2.11BSD/src/lib/libc/pdp/crt/lrem.s
/*
* Copyright (c) 1987 Regents of the University of California.
* All rights reserved. The Berkeley software License Agreement
* specifies the terms and conditions for redistribution.
*/
#ifdef LIBC_SCCS
<@(#)lrem.s 2.4 (GTE) 12/26/92\0>
.even
#endif LIBC_SCCS
/*
* lrem(lhs, rhs)
* long lhs, rhs;
*
* 32-bit "%" routine. Calls to lrem are generated automatically by the C
* compiler.
*/
#include "DEFS.h"
#if !defined(KERNEL)
/*
* Lrem for floating point hardware. Check for divide by zero.

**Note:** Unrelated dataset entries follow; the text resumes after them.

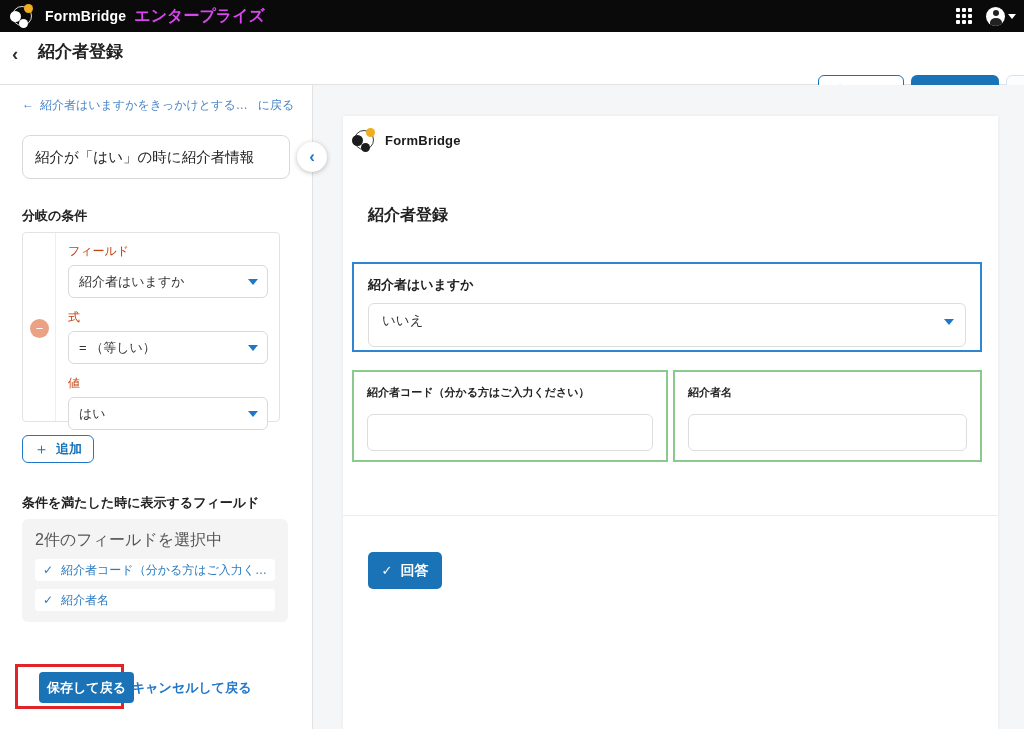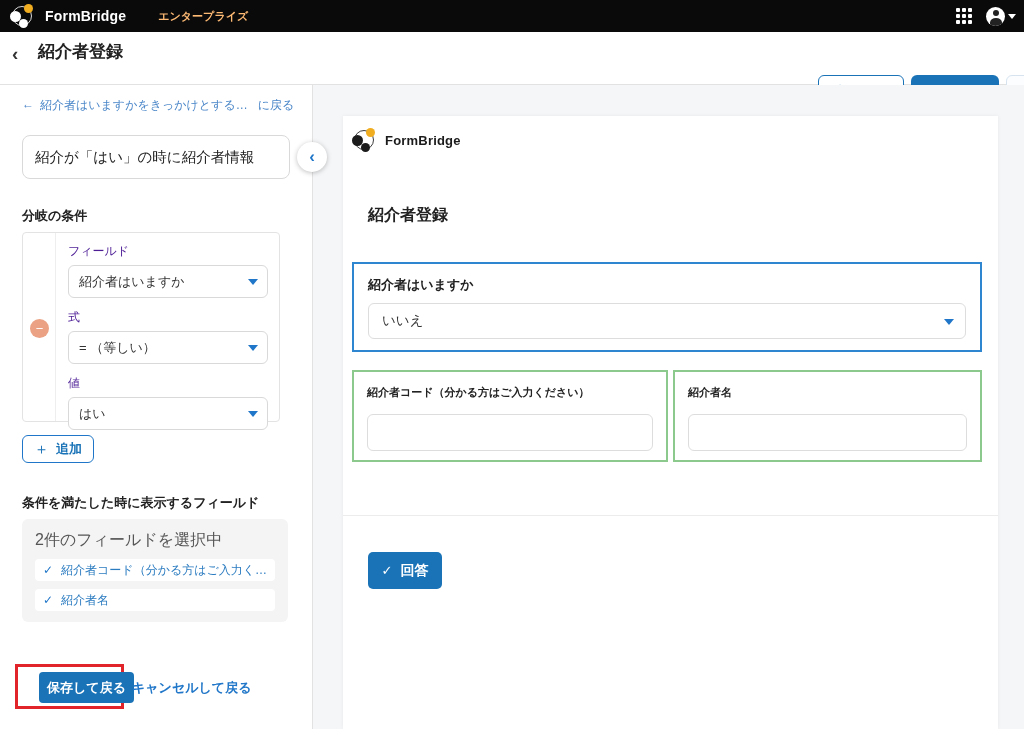--- a/index.html
+++ b/index.html
@@ -13,21 +13,21 @@
   .fb-logo { position:relative; width:24px; height:24px; margin-left:10px; }
   .fb-logo .ring { position:absolute; inset:2px; border:1.5px solid currentColor;
     border-radius:50%; opacity:.85; }
   .fb-logo .d1 { position:absolute; left:0; top:7px; width:11px; height:11px;
     border-radius:50%; background:currentColor; }
   .fb-logo .d2 { position:absolute; left:9px; top:15px; width:9px; height:9px;
     border-radius:50%; background:currentColor; }
   .fb-logo .d3 { position:absolute; left:14px; top:0; width:9px; height:9px;
     border-radius:50%; background:#f0ad1f; }
   .topbar .brand { color:#fff; font-size:14px; font-weight:bold; margin-left:11px; letter-spacing:.2px; }
-  .topbar .plan { color:#fdba74; font-size:11px; font-weight:bold; margin-left:32px; }
+  .topbar .plan { color:#d946ef; font-size:16px; font-weight:bold; margin-left:8px; }
   .topbar-right { position:absolute; right:8px; top:0; height:32px; display:flex; align-items:center; gap:14px; }
   .grid-icon { display:grid; grid-template-columns:repeat(3,4px); grid-template-rows:repeat(3,4px); gap:2px; cursor:pointer; }
   .grid-icon span { background:#fff; width:4px; height:4px; border-radius:1px; }
   .avatar-wrap { display:flex; align-items:center; gap:3px; cursor:pointer; }
   .avatar { width:19px; height:19px; border-radius:50%; background:#fff; position:relative; overflow:hidden; }
   .avatar .head { position:absolute; left:6.5px; top:3.5px; width:6px; height:6px; border-radius:50%; background:#222; }
   .avatar .body { position:absolute; left:3.5px; top:11px; width:12px; height:9px; border-radius:50% 50% 0 0; background:#222; }
   .avatar-caret { width:0; height:0; border-left:4px solid transparent; border-right:4px solid transparent; border-top:5px solid #fff; }
 
   
@@ -67,21 +67,21 @@
     color:#222; background:#fff; white-space:nowrap; overflow:hidden; line-height:42px; }
   .sec-h { position:absolute; font-size:13px; font-weight:bold; color:#222; }
   .cond-h { left:22px; top:122px; }
   .cond-card { position:absolute; left:22px; top:147px; width:258px; height:190px;
     border:1px solid #e3e3e3; border-radius:4px; background:#fff; display:flex; }
   .cond-gutter { width:33px; border-right:1px solid #eee; position:relative; flex:none; }
   .btn-minus { position:absolute; left:7px; top:86px; width:19px; height:19px;
     border-radius:50%; background:#eba183; color:#fff; border:none; cursor:pointer;
     font-size:13px; line-height:17px; text-align:center; padding:0; }
   .cond-fields { flex:1; padding:10px 11px 10px 12px; }
-  .f-label { font-size:12px; color:#4c1d95; margin-bottom:5px; }
+  .f-label { font-size:12px; color:#c2410c; margin-bottom:5px; }
   .selectbox { position:relative; height:33px; border:1px solid #d9d9d9; border-radius:6px;
     background:#fff; font-size:13px; color:#333; line-height:31px; padding:0 24px 0 10px;
     margin-bottom:11px; cursor:pointer; white-space:nowrap; overflow:hidden; }
   .selectbox:last-child { margin-bottom:0; }
   .caret { position:absolute; right:9px; top:13px; width:0; height:0;
     border-left:5px solid transparent; border-right:5px solid transparent;
     border-top:6px solid #2076c8; }
   .btn-add { position:absolute; left:22px; top:350px; width:72px; height:28px;
     border:1px solid #2076c8; border-radius:6px; background:#fff; color:#1a73b7;
     font-size:13px; font-weight:bold; cursor:pointer; display:flex; align-items:center;
@@ -111,21 +111,21 @@
   .canvas { position:relative; flex:1; background:#f5f6f7; height:644px; overflow:hidden; }
   .panel { position:absolute; left:30px; top:31px; width:655px; height:613px;
     background:#fff; box-shadow:0 0 4px rgba(0,0,0,.06); }
   .pv-logo-row { position:absolute; left:9px; top:12px; display:flex; align-items:center; gap:9px; color:#1b1b1b; }
   .pv-logo-row .fb-logo { margin-left:0; }
   .pv-brand { font-size:13px; font-weight:bold; color:#1b1b1b; letter-spacing:.2px; }
   .pv-title { position:absolute; left:25px; top:89px; font-size:16px; font-weight:bold; color:#222; }
   .pv-qbox { position:absolute; left:9px; top:146px; width:630px; height:90px;
     border:2px solid #2e86d1; background:#fff; }
   .pv-qlabel { position:absolute; left:14px; top:12px; font-size:13px; font-weight:bold; color:#222; }
-  .pv-select { position:absolute; left:14px; top:39px; right:14px; height:36px;
+  .pv-select { position:absolute; left:14px; top:39px; right:14px; height:44px;
     border:1px solid #ddd; border-radius:6px; background:#fff; font-size:13.5px;
     color:#333; line-height:34px; padding:0 26px 0 13px; cursor:pointer; }
   .pv-select .caret { top:15px; right:11px; }
   .pv-green-row { position:absolute; left:9px; top:254px; display:flex; gap:5px; }
   .pv-gbox { border:2px solid #8cc98c; background:#fff; height:92px; position:relative; }
   .pv-gbox.g1 { width:316px; } .pv-gbox.g2 { width:309px; }
   .pv-glabel { position:absolute; left:13px; top:13px; font-size:11px; font-weight:bold;
     color:#222; white-space:nowrap; }
   .pv-input { position:absolute; left:13px; right:13px; top:42px; height:37px;
     border:1px solid #ddd; border-radius:6px; background:#fff; }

Don't want
* floating point divide trap in integer math.
*/
#define one 040200
ASENTRY(lrem)
tst 6(sp) / divide by zero check
bne 1f
tst 8.(sp)
bne 1f
mov 2(sp),r0
mov 4(sp),r1 / return lhs
rts pc
1:
setl
movif 2(sp),fr0 / fr0 = lhs
movf fr0,fr2 / fr2 = lhs
movif 6(sp),fr3 / fr3 = rhs
divf fr3,fr0 / fr0 = lhs/rhs
modf $one,fr0 / fr0 = integer((lhs/rhs) * 1.0)
mulf fr3,fr1 / fr0 = integer(lhs/rhs) * rhs
subf fr1,fr2 / fr2 = lhs - (integer(*lhs/rhs) * rhs)
movfi fr2,-(sp) / (result)
mov (sp)+,r0
mov (sp)+,r1
seti
rts pc
#else
/*
* Lrem for fixed point hardware.
*/
#define negl(high, low) neg high; \
neg low; \
sbc high / high -= (low != 0)
ASENTRY(lrem)
mov r2,-(sp) / faster than csv/cret ...
mov r3,-(sp)
mov r4,-(sp)
mov 14.(sp),r3 / r3 = loint(rhs)
sxt r4 / r4 = sign(rhs)
bpl 1f / if (int)loint(rhs) < 0
neg r3 / r3 = asb(loint(rhs))
1:
cmp r4,12.(sp) / hiint(rhs) all sign bits?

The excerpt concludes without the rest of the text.